I use a Macbook and a Linux (Kubuntu 19.10) desktop, and I vastly prefer the Linux desktop for UX.
There are more knobs to fiddle with, naturally, but the desktop Linux experience has vastly improved over the last few years, and I'm happy enough with it that I don't see myself willingly going back to OS X or Windows as my primary anytime soon. My desktop feels like the synthesis of all the things I like from both Windows and OSX, with the added benefit of an actual package manager and first-class support for all my development toolchains. The amount of time my coworkers spend fighting oddities in their brew installs becomes really apparent when I'm not fighting those battles.
The hardware (particularly) touchpad is the single biggest advantage Macs have left. I use a mouse rather than touchpad, but if the touchpad is solved, I'd have nothing I'd say that OS X does better.
There was an issue with hibernate memory mapping that broke hibernate on my work Thinkpad for the first year or two that I had it.
Then at some point they fixed the issue, which if I remember correctly came down to "stop trying to be fancy and just do the straight-forward thing, which is correct". And since then I've had no issues.
I'm unclear why I had an issue with the Thinkpad but never had issues with any of the 5 or so Dell Inspirons I've had over the years.
As a counter point, I've had repeated issues with my several different laptops in the last few years with them not going to sleep (2015~2018?).

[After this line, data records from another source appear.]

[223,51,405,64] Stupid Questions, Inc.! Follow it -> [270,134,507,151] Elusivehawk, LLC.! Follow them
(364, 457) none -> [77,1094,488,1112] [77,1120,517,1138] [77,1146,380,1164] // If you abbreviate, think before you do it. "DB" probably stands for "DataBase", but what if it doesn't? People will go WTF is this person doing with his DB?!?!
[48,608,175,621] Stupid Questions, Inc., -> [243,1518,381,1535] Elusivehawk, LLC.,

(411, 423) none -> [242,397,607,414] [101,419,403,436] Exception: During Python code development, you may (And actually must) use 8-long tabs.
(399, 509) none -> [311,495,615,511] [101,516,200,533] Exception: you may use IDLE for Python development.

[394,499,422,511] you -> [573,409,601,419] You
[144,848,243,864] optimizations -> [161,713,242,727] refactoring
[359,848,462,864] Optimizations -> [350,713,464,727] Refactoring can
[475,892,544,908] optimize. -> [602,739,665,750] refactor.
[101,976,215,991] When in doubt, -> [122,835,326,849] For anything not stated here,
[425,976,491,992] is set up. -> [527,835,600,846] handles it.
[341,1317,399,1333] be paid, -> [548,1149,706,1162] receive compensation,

I have a new laptop now that I primarily run windows on now...
my retina MBP 15" 2012 would wake up with the lid closed on macOS. prolly hardware related and still linux acpi should get to 100 but I think it's gotten good
Sleep and USB-C display work out-of-the-box on my Lenovo T470s running Ubuntu 18. I've even used a USB-C hub with Ethernet, HDMI, USB3, and power delivery. Just one wire for everything. Sleep has worked for years now. YMMV
what's missing to bring my private t470s on par with my work macbook is "hybrid sleep". the macbook seems uncannily smart of sleeping when i close the lid, then eventually hibernating, so that even after a whole weekend unplugged it has an almost full battery when i open it on monday.
meanwhile the sleeping t470s drains the battery by keeping the RAM alive and eventually runs out. the arch wiki has some content on this, but it did not make me hopeful to get it to work
And configure it as the lid close action trough logind conf (or your DE's).

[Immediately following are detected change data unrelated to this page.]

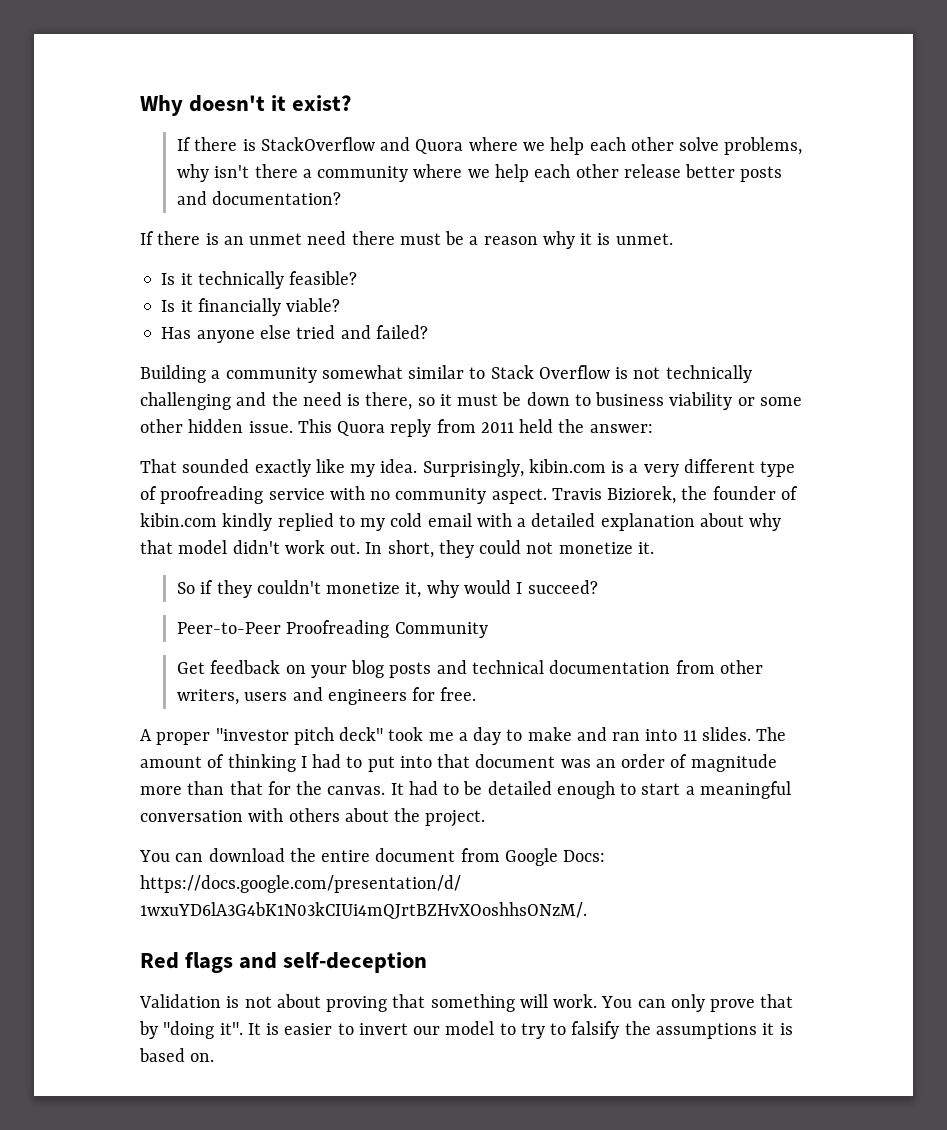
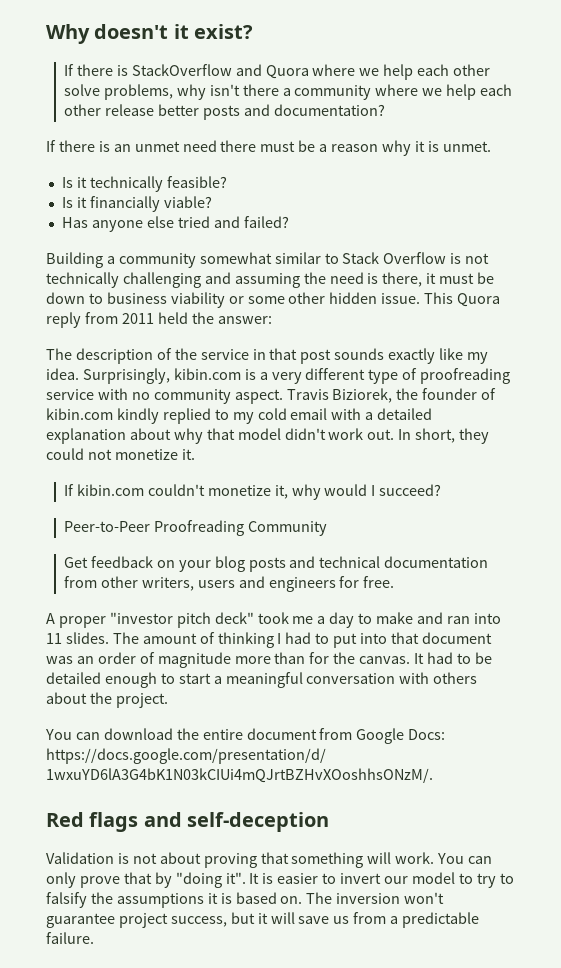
(267, 399) none -> [234,273,300,288] assuming
[417,397,435,406] so -> (423, 279) none
[140,459,250,473] That sounded -> [46,348,385,364] The description of the service in that post sounds
[177,580,252,598] So if they -> [63,484,144,496] If kibin.com
[229,781,263,795] that -> (306, 658) none
(215, 1057) none -> [306,892,445,904] [46,912,480,928] [46,932,94,944] The inversion won't guarantee project success, but it will save us from a predictable failure.

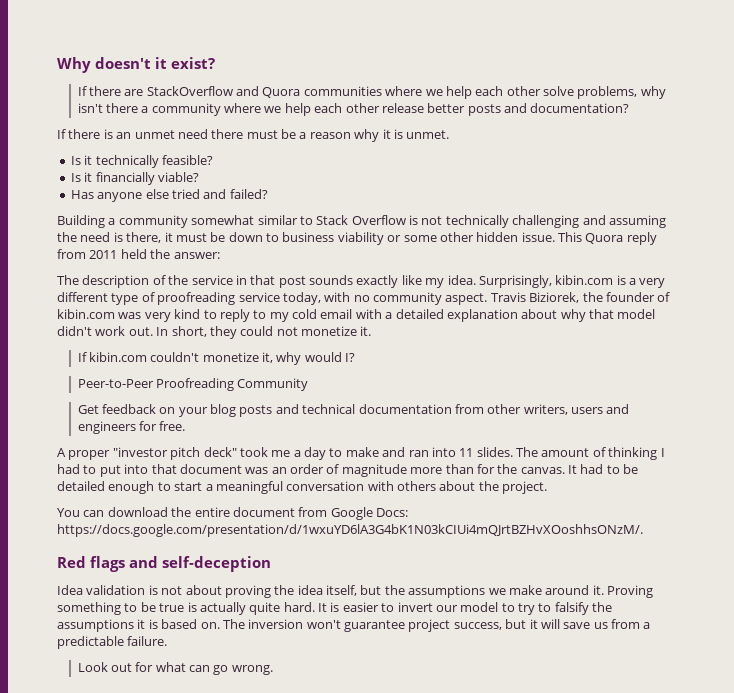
[116,65,128,76] is -> [124,89,144,96] are
(309, 72) none -> [303,86,382,96] communities
(94, 394) none -> [282,292,321,305] today,
[116,408,211,424] kindly replied -> [118,309,250,322] was very kind to reply
[371,484,442,496] I succeed? -> [345,353,356,362] I?
[46,852,114,864] Validation -> [57,585,146,595] Idea validation
[260,852,493,868] [46,872,246,888] that something will work. You can only prove that by "doing it". -> [274,585,653,598] [57,602,315,615] the idea itself, but the assumptions we make around it. Proving something to be true is actually quite hard.
(94, 938) none -> [77,662,273,675] // Look out for what can go wrong.

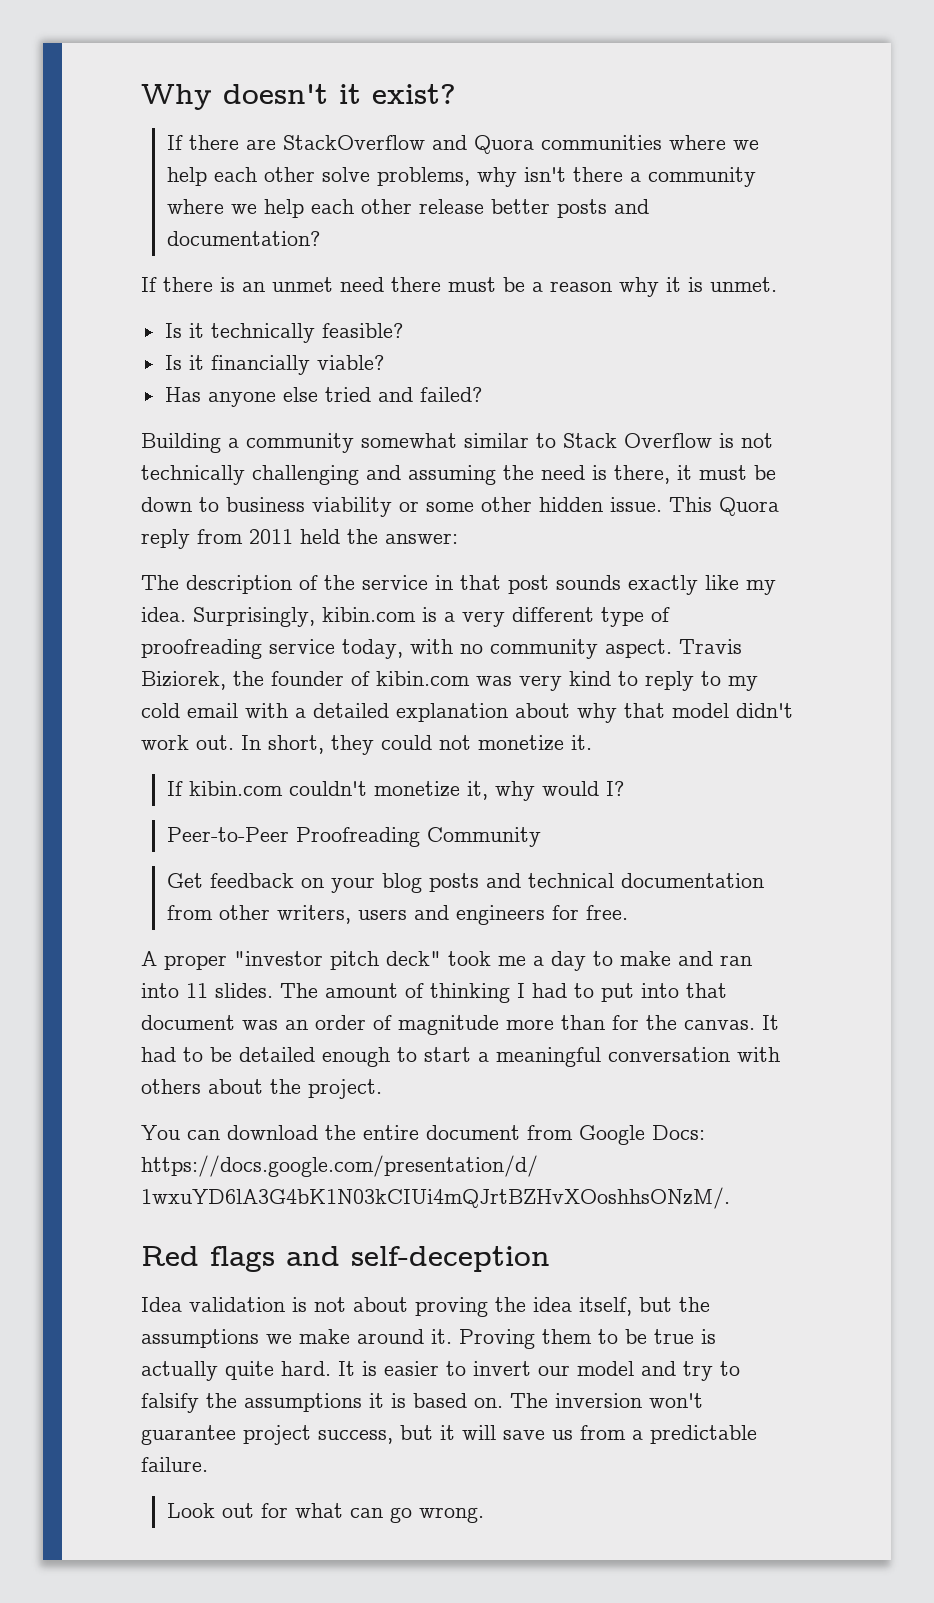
[57,602,121,615] something -> [542,1329,592,1344] them
[501,603,515,612] to -> [641,1361,676,1376] and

It works differently, though (AFAIK). It saves the state to both RAM and disk, so when battery eventually runs out, you can resume from disk. The solution you offer seems interesting. It would just need a RTC wakeup event, so that the system goes all the way to S5 after a set time.
Touchpad - my work Dell touchpad is not as good as my old Macbook Pro, but my Xiaomi Air touchpad feels just as good to me. The only gestures are use are two finger scrolling so I don't make use of the touchpad as much as others do.
Sleep mode. It's failed on my a couple of times in the last year, but my Macbook Pro failed about as often. I'm not sure what the issue is here.
USB-C display. Using one right now. Got a USB-C hub plugged into my Xiaomi Air that is providing it with power, keyboard, mouse, HDD and display. What is the issue you're seeing with this?
My Dell is running Ubuntu 18.04 LTS. Xiaomi Air is running Linux Mint 18.3 Sylvia.
> I use a Macbook and a Linux (Kubuntu 19.10) desktop, and I vastly prefer the Linux desktop for UX.
How's the battery life? I used to use Linux as my daily driver until about 2015, but grew tired of replacing batteries in laptops that weren't made to have their batteries replaced.
There are more knobs to fiddle with, naturally, but the desktop Linux experience has vastly improved over the last few years, and I'm happy enough with it that I don't see myself willingly going back to OS X or Windows as my primary anytime soon. My desktop feels like the synthesis of all the things I like from both Windows and OSX, with the added benefit of an actual package manager and first-class support for all my development toolchains. The amount of time my coworkers spend fighting oddities in their brew installs becomes really apparent when I'm not fighting those battles.
The hardware (particularly) touchpad is the single biggest advantage Macs have left. I use a mouse rather than touchpad, but if the touchpad is solved, I'd have nothing I'd say that OS X does better.